If no --begin argument is given, the default behaviour is to start as soon as possible.

If you specify absolute dates and/or times, Slurm will interpret those according to your environment's current time zone. Ensure that you know what time zone your environment is using, for example by running date in the same terminal session.

Modifying an existing interactive session

Whether your interactive session is already running or is still waiting in the queue, you can make a range of changes to it using the scontrol command. Some changes are off limits for ordinary users, such as increasing the maximum permitted wall time, or unsafe, like decreasing the memory request. But many other changes are allowed.

Postponing the start of an interactive job

Suppose you submitted an interactive job just after lunch, and it's already 4 p.m. and you're leaving in an hour. You decide that even if the job starts now, you won't have time to do everything you need to do before the office shuts and you have to leave. Even worse, the job might start at 11 p.m. after you've gone to bed, and you'll get to work at 9:00 the next morning and find that it has wasted ten wall-hours of time.

Slurm offers an easy solution: Identify the job, and use scontrol to postpone its start time.

Note

Job IDs are unique to each cluster but not across the whole of NeSI. Therefore, scontrol must be run on a node belonging to the cluster where the job is queued.

The following command will delay the start of the job with numeric ID 12345678 until (at the earliest) 9:30 a.m. the next day:

scontrol update jobid=12345678 StartTime=tomorrowT09:30:00

This variation, if run on a Friday, will delay the start of the same job until (at the earliest) 9:30 a.m. on Monday:

scontrol update jobid=12345678 StartTime=now+3daysT09:30:00

Warning

Don't just set StartTime=tomorrow with no time specification unless you like the idea of your interactive session starting at midnight or in the wee hours of the morning.

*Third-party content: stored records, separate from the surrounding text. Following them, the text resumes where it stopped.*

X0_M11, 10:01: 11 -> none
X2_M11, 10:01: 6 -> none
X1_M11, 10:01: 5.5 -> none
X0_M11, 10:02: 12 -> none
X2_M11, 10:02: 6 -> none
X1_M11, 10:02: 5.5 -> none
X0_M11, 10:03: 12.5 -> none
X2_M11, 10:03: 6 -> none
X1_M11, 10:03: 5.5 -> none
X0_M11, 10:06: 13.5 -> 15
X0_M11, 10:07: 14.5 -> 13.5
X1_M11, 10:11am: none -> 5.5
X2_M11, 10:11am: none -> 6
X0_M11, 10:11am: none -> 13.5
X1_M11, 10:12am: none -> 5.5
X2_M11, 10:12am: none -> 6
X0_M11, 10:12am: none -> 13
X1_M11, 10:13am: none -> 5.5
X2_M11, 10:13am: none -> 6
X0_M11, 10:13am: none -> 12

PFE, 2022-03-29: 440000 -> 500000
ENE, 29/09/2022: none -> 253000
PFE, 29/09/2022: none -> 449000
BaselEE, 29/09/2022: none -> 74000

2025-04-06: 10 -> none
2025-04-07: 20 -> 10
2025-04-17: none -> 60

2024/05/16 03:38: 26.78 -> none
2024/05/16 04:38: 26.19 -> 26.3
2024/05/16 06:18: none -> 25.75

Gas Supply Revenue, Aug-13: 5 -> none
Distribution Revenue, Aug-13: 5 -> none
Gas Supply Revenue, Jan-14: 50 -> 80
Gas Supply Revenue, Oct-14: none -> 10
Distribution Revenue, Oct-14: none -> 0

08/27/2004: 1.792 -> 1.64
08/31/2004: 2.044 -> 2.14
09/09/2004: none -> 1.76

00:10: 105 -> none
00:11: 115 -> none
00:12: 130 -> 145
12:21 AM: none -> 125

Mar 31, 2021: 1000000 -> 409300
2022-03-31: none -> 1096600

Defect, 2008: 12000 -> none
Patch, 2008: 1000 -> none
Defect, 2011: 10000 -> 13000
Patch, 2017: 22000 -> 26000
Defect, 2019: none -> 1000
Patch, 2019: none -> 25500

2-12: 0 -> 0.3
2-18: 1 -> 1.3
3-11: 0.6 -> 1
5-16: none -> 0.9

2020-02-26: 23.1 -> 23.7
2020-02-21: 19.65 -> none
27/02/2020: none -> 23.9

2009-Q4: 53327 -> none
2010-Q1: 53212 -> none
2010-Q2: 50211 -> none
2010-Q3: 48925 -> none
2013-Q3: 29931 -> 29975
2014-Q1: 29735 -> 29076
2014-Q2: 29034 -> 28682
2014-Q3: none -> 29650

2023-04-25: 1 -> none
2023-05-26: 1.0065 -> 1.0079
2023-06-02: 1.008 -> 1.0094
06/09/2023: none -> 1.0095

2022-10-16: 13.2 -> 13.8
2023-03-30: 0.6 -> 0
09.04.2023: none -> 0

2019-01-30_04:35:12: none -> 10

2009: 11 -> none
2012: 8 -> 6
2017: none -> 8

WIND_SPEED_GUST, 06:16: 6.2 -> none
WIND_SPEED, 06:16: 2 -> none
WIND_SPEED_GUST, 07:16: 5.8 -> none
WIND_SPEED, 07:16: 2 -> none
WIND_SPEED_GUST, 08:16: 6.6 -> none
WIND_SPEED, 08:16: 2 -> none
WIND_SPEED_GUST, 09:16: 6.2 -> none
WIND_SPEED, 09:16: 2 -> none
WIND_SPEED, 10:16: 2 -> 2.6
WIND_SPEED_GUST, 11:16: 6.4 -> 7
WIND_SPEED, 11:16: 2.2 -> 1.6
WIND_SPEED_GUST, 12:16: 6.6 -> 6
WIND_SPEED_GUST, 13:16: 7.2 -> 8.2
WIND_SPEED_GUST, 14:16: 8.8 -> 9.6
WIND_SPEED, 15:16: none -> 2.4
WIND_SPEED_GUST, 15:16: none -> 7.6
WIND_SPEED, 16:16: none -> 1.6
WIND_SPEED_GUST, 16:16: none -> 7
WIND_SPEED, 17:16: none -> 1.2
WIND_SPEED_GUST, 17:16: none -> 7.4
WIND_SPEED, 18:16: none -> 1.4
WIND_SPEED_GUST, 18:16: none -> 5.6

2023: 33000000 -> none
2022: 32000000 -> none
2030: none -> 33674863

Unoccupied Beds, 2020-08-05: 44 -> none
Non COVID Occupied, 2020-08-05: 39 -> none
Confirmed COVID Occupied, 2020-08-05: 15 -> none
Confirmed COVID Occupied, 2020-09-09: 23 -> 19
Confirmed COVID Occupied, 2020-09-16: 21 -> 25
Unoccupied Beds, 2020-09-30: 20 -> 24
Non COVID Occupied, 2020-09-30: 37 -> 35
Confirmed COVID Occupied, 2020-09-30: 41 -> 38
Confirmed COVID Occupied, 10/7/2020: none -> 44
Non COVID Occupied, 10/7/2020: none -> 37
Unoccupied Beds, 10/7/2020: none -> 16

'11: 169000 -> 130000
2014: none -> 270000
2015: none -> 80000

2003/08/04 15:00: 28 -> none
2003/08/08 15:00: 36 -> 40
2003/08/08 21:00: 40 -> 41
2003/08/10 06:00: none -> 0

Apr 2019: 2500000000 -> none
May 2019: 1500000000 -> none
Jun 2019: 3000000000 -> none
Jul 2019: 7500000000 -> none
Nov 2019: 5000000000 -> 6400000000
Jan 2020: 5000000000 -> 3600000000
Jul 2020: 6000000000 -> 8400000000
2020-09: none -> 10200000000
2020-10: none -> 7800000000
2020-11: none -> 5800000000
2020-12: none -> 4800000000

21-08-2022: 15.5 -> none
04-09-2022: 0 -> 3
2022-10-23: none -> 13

Bringing forward the start of an interactive job

In the same way, you can use scontrol to set a job's start time to earlier than its current value. A likely application is to allow a job to start immediately even though it stood postponed to a later time:

scontrol update jobid=12345678 StartTime=now

Other changes using scontrol

There are many other changes you can make by means of scontrol. For further information, please see the scontrol documentation.

Modifying multiple interactive sessions at once

In the same way, if you have several interactive sessions waiting to start on the same cluster, you might want to postpone them all using a single command. To do so, you will first need to identify them, hence the earlier suggestion to something specific to interactive jobs in the job name.

For example, if all your interactive job names start with the text "InteractiveJob", you could do this:

# -u $(whoami) restricts the search to my jobs only.
# The --states=PD option restricts the search to pending jobs only.
#
squeue -u $(whoami) --states=PD -o "%A %j" | grep "InteractiveJob"

The above command will return a list of your jobs whose names start with the text "InteractiveJob". In this respect, it's more flexible than the -n option to squeue, which requires the entire job name string in order to identify a match.

In order to use scontrol, we need to throw away all of the line except for the job ID, so let's use awk to do this, and send the output to scontrol via xargs:

squeue -u $(whoami) --states=PD -o "%A %j" | grep "InteractiveJob" | \
awk '{print $1}' | \
xargs -I {} scontrol update jobid={} StartTime=tomorrowT09:30:00

Cancelling an interactive session

You can cancel a pending interactive session by attaching the relevant session, putting the job in the foreground (if necessary) and pressing Ctrl-C on your keyboard.

To cancel all your queued interactive sessions on a cluster in one fell swoop, a command like the following should do the trick:

squeue -u $(whoami) --states=PD -o "%A %j" | grep "InteractiveJob" | \
awk '{print $1}' | \
xargs -I {} scancel {}

To cancel all your running interactive sessions on a cluster in one fell swoop, a command like the following should do the trick:

squeue -u $(whoami) --states=R -o "%A %j" | grep "InteractiveJob" | \
awk '{print $1}' | \
xargs -I {} scancel {}

If you frequently use interactive jobs, we recommend doing this before you go away on leave or fieldwork or other lengthy absence.